RECORDS FOR THE EXERCISE ::
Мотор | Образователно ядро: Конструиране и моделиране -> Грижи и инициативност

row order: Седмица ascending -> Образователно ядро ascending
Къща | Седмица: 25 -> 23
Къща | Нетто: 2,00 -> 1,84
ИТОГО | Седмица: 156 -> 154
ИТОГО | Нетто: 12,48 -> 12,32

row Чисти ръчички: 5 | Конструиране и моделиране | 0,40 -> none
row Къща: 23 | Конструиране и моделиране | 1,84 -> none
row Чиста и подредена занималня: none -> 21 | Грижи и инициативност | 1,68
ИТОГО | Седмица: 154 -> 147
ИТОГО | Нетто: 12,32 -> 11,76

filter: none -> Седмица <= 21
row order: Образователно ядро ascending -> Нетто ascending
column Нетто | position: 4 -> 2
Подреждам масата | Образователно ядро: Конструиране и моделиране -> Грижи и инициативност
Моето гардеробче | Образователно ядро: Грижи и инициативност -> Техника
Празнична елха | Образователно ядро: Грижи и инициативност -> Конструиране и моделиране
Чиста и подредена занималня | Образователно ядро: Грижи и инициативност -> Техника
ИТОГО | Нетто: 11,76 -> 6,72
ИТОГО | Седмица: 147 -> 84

REQUIRED ACTION :: Reproduce only the lines running from the one with "ИТОГО | Нетто: 12,32 -> 11,76" through the final line of the listing above, both ends included.

ANSWER SECTION ::
ИТОГО | Нетто: 12,32 -> 11,76

filter: none -> Седмица <= 21
row order: Образователно ядро ascending -> Нетто ascending
column Нетто | position: 4 -> 2
Подреждам масата | Образователно ядро: Конструиране и моделиране -> Грижи и инициативност
Моето гардеробче | Образователно ядро: Грижи и инициативност -> Техника
Празнична елха | Образователно ядро: Грижи и инициативност -> Конструиране и моделиране
Чиста и подредена занималня | Образователно ядро: Грижи и инициативност -> Техника
ИТОГО | Нетто: 11,76 -> 6,72
ИТОГО | Седмица: 147 -> 84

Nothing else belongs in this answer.